Last week another difficult and controversial case came before the Court of Protection, reported in the Telegraph. The case involved a woman who was the subject of an arranged marriage to a man with severe mental disabilities.
Sandwell Metropolitan Borough Council applied to the Court for it to annul the marriage or declare it to not be recognised because he lacked the requisite capacity to consent to the marriage.
However, it is reported that the woman begged the Court not to annul the marriage as it would ‘consign her to permanent spinsterhood and ostracism by the Sikh community’.
She said that the marriage had ‘destroyed her chances of a happy life’ but that it would be ‘culturally impossible’ for her to have a relationship with another man.
Mr Justice Holman stressed to her that if she did have ‘any form of sexual intimacy’ with him, her husband would be the victim of a criminal offence and she would face life imprisonment.
The woman did not meet her husband before their wedding day, which is often the case with arranged marriages, and said that she only realised that ‘he was not like a normal person’ after the ceremony. The husband currently resides in a care home, and is said to benefit from his wife’s regular visits.

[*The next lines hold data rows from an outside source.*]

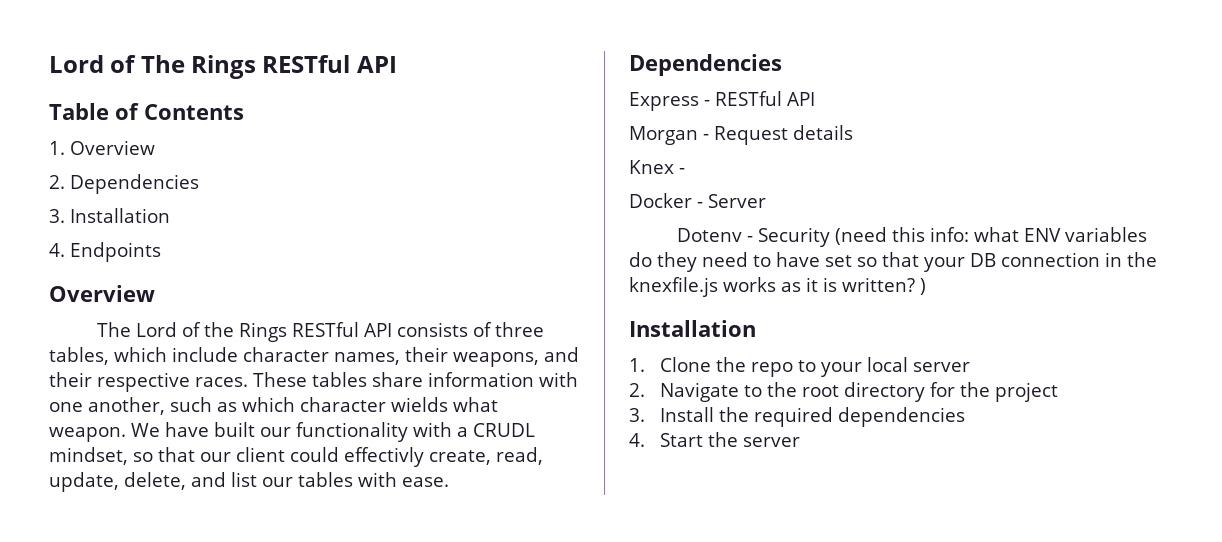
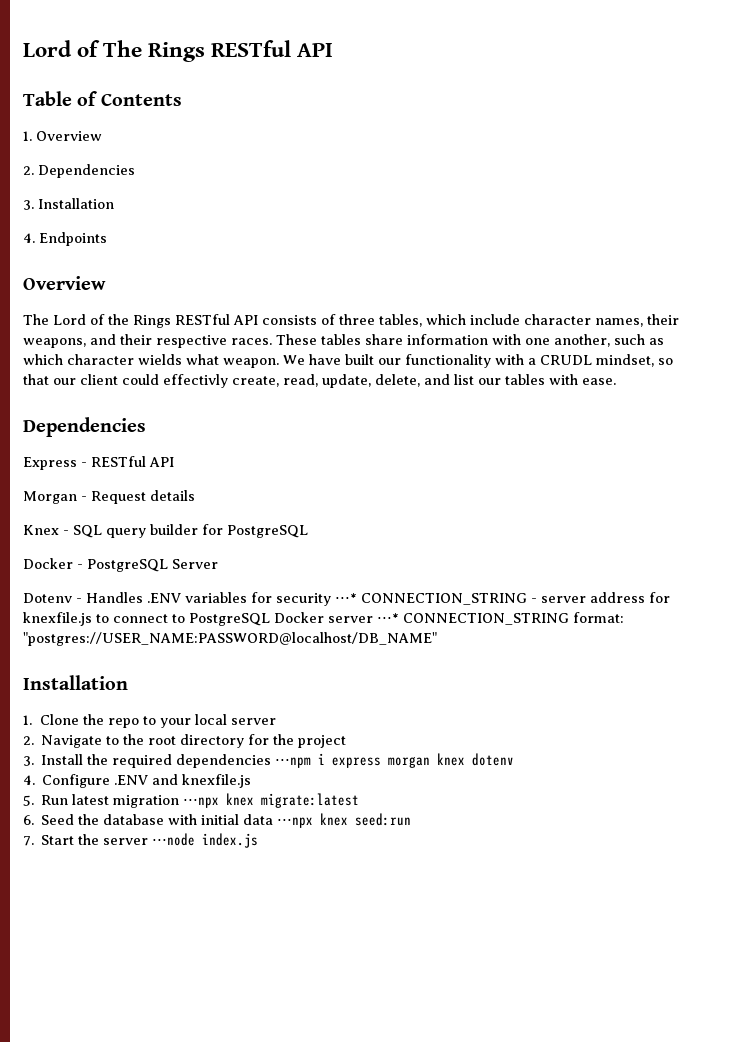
- Knex -
+ Knex - SQL query builder for PostgreSQL
- Docker - Server
+ Docker - PostgreSQL Server
- Dotenv - Security (need this info: what ENV variables do they need to have set so that your DB connection in the knexfile.js works as it is written? )
+ Dotenv - Handles .ENV variables for security ⋅⋅⋅* CONNECTION_STRING - server address for knexfile.js to connect to PostgreSQL Docker server ⋅⋅⋅* CONNECTION_STRING format: "postgres://USER_NAME:PASSWORD@localhost/DB_NAME"
- 3. Install the required dependencies
- 4. Start the server
+ 3. Install the required dependencies ⋅⋅⋅npm i express morgan knex dotenv
+ 4. Configure .ENV and knexfile.js
+ 5. Run latest migration ⋅⋅⋅npx knex migrate:latest
+ 6. Seed the database with initial data ⋅⋅⋅npx knex seed:run
+ 7. Start the server ⋅⋅⋅node index.js

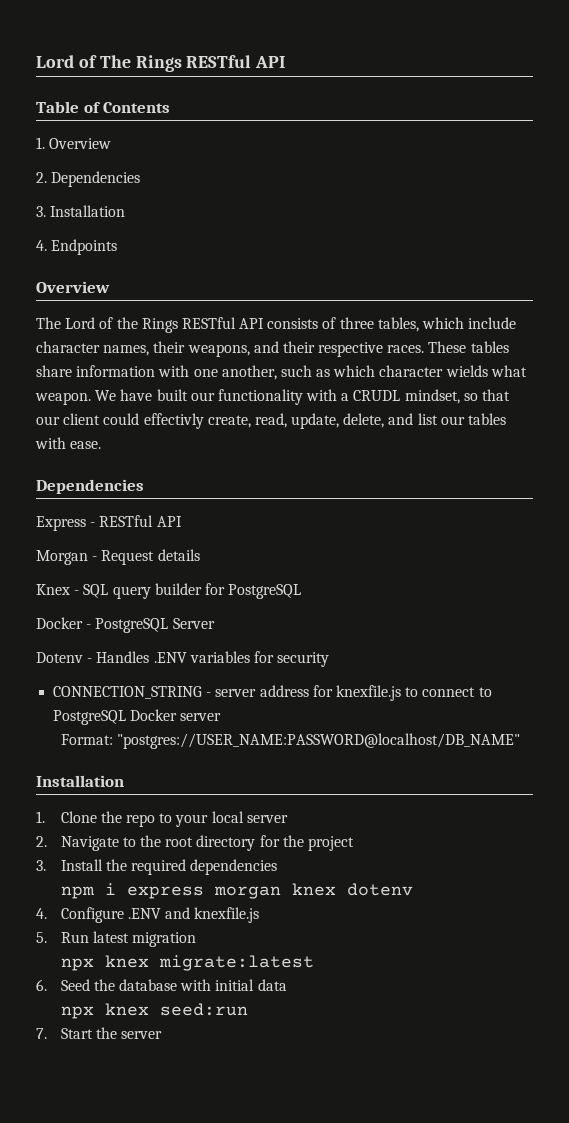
- Dotenv - Handles .ENV variables for security ⋅⋅⋅* CONNECTION_STRING - server address for knexfile.js to connect to PostgreSQL Docker server ⋅⋅⋅* CONNECTION_STRING format: "postgres://USER_NAME:PASSWORD@localhost/DB_NAME"
+ Dotenv - Handles .ENV variables for security
+ CONNECTION_STRING - server address for knexfile.js to connect to PostgreSQL Docker server
+ Format: "postgres://USER_NAME:PASSWORD@localhost/DB_NAME"
- 3. Install the required dependencies ⋅⋅⋅npm i express morgan knex dotenv
+ 3. Install the required dependencies
+ npm i express morgan knex dotenv
- 5. Run latest migration ⋅⋅⋅npx knex migrate:latest
+ 5. Run latest migration
+ npx knex migrate:latest
- 6. Seed the database with initial data ⋅⋅⋅npx knex seed:run
+ 6. Seed the database with initial data
+ npx knex seed:run
- 7. Start the server ⋅⋅⋅node index.js
+ 7. Start the server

In handing down his judgment, Mr Justice Holman said: “Within the area of this particular local authority there are a number of incapacitated adults who have been the subject of arranged or forced marriages, and that it is important to send a strong signal to the Muslim and Sikh communities within their area (and, indeed, elsewhere) that arranged marriages, where one party is mentally incapacitated, simply will not be tolerated, and that the marriages will be annulled.”
However, the Judge refused to annul the marriage, saying: “Whilst marital sex and cohabitation are, of course, normal incidents of a normal marriage between people of normal capacity, neither is essential to a marriage.”
The Judge therefore took the view that it would not be in the parties’ best interests to annul the marriage, and allowed it to continue.